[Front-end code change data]

--

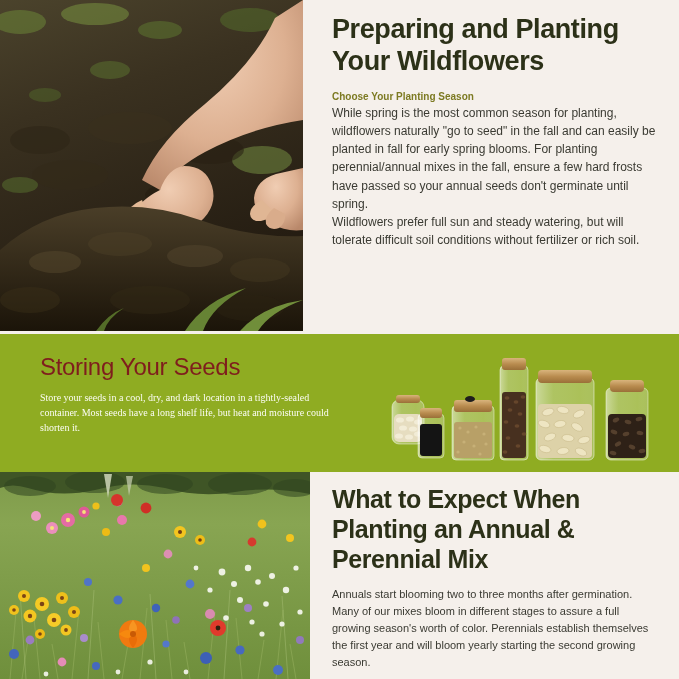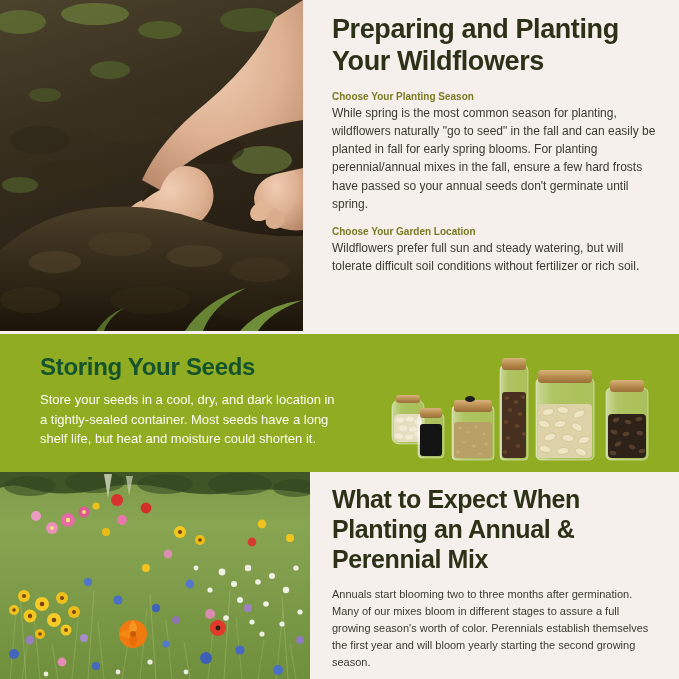--- a/index.html
+++ b/index.html
@@ -32,25 +32,25 @@
     margin:0;
     font-size:12px;line-height:1.52;
     color:#3A3A32;
   }
 
   
   .sec2{position:absolute;left:0;top:334px;width:679px;height:138px;background:#8FAC22;overflow:hidden;}
   .sec2-text{position:absolute;left:40px;top:20px;width:300px;}
   h2.mid{
     margin:0 0 10px 0;
-    font-size:24px;line-height:1.1;font-weight:700;
-    letter-spacing:-0.3px;color:#14532d;
+    font-size:24px;line-height:1.1;font-weight:400;
+    letter-spacing:-0.3px;color:#7f1d1d;
   }
   .sec2-text p{
-    margin:0;font-size:13px;line-height:1.5;color:#FCFDF4;
+    margin:0;font-size:10px;line-height:1.5;color:#FCFDF4;font-family:Liberation Serif, serif;
   }
   .jars{position:absolute;left:374px;top:14px;width:295px;height:116px;}
 
   
   .sec3{position:absolute;left:0;top:472px;width:679px;height:207px;background:#F5F0EB;}
   .sec3-photo{position:absolute;left:0;top:0;width:310px;height:207px;overflow:hidden;background:#5d7a31;}
   .sec3-text{position:absolute;left:310px;top:0;width:369px;height:207px;}
   .sec3-inner{padding:12px 22px 0 22px;}
   h2.big2{
     margin:0 0 12px 0;
@@ -144,21 +144,20 @@
     <div class="sec1-text">
       <div class="sec1-inner">
         <h1 class="big">Preparing and Planting Your Wildflowers</h1>
 
         <div>
           <div class="kicker">Choose Your Planting Season</div>
           <p class="body">While spring is the most common season for planting, wildflowers naturally "go to seed" in the fall and can easily be planted in fall for early spring blooms. For planting perennial/annual mixes in the fall, ensure a few hard frosts have passed so your annual seeds don't germinate until spring.</p>
         </div>
 
         <div>
-          <div class="kicker">Choose Your Garden Location</div>
           <p class="body">Wildflowers prefer full sun and steady watering, but will tolerate difficult soil conditions without fertilizer or rich soil.</p>
         </div>
 
       </div>
     </div>
   </div>
 
   <div class="sec2">
     <div class="sec2-text">
       <h2 class="mid">Storing Your Seeds</h2>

--

Check each line of the records for "size" and copy the ones that contain it.

*OUTPUT FOR THIS TASK*.
     font-size:12px;line-height:1.52;
-    font-size:24px;line-height:1.1;font-weight:700;
+    font-size:24px;line-height:1.1;font-weight:400;
-    margin:0;font-size:13px;line-height:1.5;color:#FCFDF4;
+    margin:0;font-size:10px;line-height:1.5;color:#FCFDF4;font-family:Liberation Serif, serif;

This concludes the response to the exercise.